A garota subitamente mudou de expressão, parecendo ficar tristonha, e eu engoli em seco.
"Ela estava esperando por você. Tentei brincar com ela mas ela disse que estava guardando as forças para falar com você."
Balancei a cabeça, colocando a garota no chão, que logo correu para Ezekiel em busca de mais um abraço. Encarei a casa por mais alguns segundos antes de caminhar até ela, notando que a porta estava aberta e me permitindo entrar sem ser convidada.
Assim que entrei na sala notei mais pessoas me encarando surpresas, e apenas sorri sem jeito enquanto esperava Ezekiel entrar com Leah em seu colo.

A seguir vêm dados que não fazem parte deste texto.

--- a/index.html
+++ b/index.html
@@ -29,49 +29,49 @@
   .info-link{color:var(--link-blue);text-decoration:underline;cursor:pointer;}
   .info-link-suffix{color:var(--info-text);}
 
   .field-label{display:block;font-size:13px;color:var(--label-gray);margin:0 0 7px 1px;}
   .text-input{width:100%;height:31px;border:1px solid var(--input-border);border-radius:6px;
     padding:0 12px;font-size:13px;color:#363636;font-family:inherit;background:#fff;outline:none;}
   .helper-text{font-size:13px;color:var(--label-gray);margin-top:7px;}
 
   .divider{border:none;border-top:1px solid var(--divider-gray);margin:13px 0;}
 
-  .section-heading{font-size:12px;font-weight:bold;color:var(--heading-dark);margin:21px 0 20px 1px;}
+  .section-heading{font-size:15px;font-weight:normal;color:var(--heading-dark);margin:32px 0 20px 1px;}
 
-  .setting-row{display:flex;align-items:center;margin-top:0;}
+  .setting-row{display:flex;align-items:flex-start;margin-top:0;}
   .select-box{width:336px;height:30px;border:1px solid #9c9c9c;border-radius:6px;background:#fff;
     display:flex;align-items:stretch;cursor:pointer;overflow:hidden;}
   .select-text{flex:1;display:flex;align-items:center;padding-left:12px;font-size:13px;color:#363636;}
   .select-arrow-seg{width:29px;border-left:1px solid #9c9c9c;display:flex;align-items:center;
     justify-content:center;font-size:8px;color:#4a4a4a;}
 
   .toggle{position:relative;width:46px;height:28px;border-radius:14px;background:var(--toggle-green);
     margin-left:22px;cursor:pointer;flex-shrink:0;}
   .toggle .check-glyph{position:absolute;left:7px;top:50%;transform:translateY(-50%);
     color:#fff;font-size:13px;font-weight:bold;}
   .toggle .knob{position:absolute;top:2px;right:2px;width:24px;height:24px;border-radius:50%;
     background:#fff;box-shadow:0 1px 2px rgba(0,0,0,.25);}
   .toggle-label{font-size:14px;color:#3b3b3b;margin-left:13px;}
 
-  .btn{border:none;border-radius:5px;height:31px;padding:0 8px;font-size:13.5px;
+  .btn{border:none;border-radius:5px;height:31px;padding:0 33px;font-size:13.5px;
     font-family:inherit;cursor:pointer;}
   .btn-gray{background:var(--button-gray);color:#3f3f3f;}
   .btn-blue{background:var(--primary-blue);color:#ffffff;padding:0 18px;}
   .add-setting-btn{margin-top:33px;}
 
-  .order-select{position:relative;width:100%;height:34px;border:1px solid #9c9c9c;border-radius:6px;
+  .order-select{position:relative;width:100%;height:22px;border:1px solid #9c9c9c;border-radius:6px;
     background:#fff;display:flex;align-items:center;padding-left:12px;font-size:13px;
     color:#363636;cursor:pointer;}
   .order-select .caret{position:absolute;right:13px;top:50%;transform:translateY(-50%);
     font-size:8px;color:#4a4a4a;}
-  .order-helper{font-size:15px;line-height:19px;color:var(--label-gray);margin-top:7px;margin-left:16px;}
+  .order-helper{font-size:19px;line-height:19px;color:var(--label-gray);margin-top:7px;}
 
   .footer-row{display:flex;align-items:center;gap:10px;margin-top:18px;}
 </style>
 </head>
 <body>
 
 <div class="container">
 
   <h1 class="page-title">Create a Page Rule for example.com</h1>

"Vovó..." uma mulher de cabelos ruivos vibrantes e olhos castanhos gentis me cumprimentou, sorrindo levemente "É bom revê-la. Gostaria que as circunstâncias fossem outras..."
"Concordo, Mia." minha voz soou baixa e eu baixei os olhos para o chão
Os braços de Mia logo estavam em volta de mim e eu a abracei de volta, sentindo a tristeza dela quase que imediatamente.
"Vocês chegaram!" uma voz falou ao longe e me soltei de Mia, para ver um senhor me encarando do andar de cima do sobrado com um sorriso no rosto
Anos e anos haviam se passado, mas o sorriso dele continuava o mesmo. Não evitei sorrir junto a ele.
"Riley Breen... Continua o mesmo garoto de sempre."
"Acho que sua visão está meio ruim, Olivia. Sou um velho que não aguenta mais a dor nas costas." ele deu uma risada e eu sorri mais uma vez
"Seus olhos e sorriso ainda brilham como no dia em que o conheci."
"Estou grato pelo elogio." seu rosto mudou de expressão levemente, parecendo misturar seriedade com tristeza, e eu respirei fundo inconscientemente, sabendo que eu não devia estar muito diferente "Ela está dormindo, se quiser posso acordá-la."
"Não, por favor. A deixe dormir. Eu-" parei de falar imediatamente, mordendo o lábio e contendo as lágrimas que insistiam em querer sair desde que entrei no vôo em Londres "Eu preciso me preparar um pouco."
Riley assentiu, dando um sorriso triste antes de sumir novamente. Senti a mão de Ezekiel tocar em meu ombro e eu apenas o ignorei, sabendo que ele queria ter certeza de que eu estava bem, mas eu não estava. Mentir seria inútil naquela situação.
Olhei para todos que estavam na sala e a vontade de chorar apenas aumentou. Os três filhos de Molly estavam ali: Mia, Caleb e Iris. Junto a eles, suas famílias. Ao todo, Molly tinha três filhos e cinco netos. Brian, o mais novo, estava no colo de Caleb enquanto dormia tranquilamente, alheio a tudo em sua volta. Parecia surreal ver aquilo, aquela família, e saber que para eles eu era parte dela.
"Olly...?" a voz de Iris me acordou e eu vi a garota me encarando
Ela, mais que os outros dois, me lembrava de Molly. Tirando a cor dos olhos, eu poderia confundi-la com Molly a qualquer momento. Pisquei algumas vezes, sorrindo para ela e tocando em seu ombro.
"Desculpem eu... Eu só..."
"Nós entendemos." Caleb falou, sorrindo para mim tristemente enquanto cobria levemente as orelhas do filho para não incomodá-lo "Não esperávamos ver uma reação diferente vinda de você. Sabemos da sua história com a mamãe."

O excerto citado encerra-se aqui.